***** DATA SECTION *****

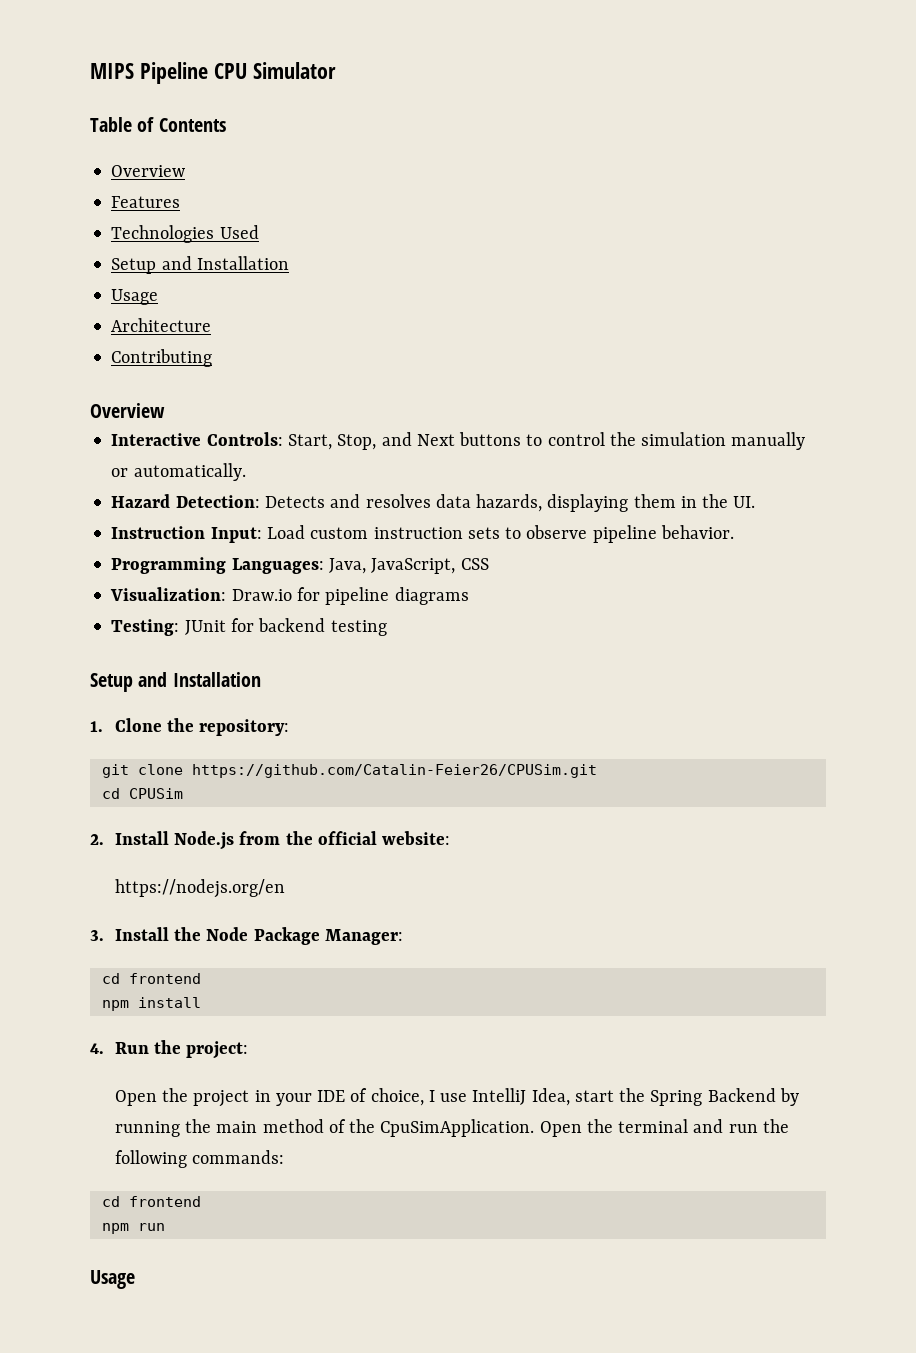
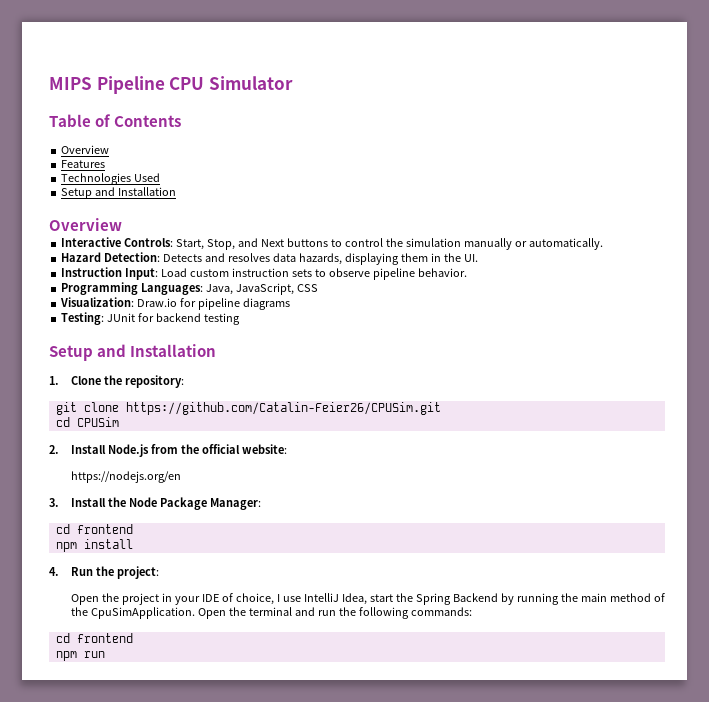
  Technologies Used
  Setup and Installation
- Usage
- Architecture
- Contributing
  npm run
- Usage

*****

TASK TO COMPLETE
Pictures do not belong in the copy. Reproduce the rest of the data exactly.

WRITTEN RESPONSE
  Technologies Used
  Setup and Installation
- Usage
- Architecture
- Contributing
  npm run
- Usage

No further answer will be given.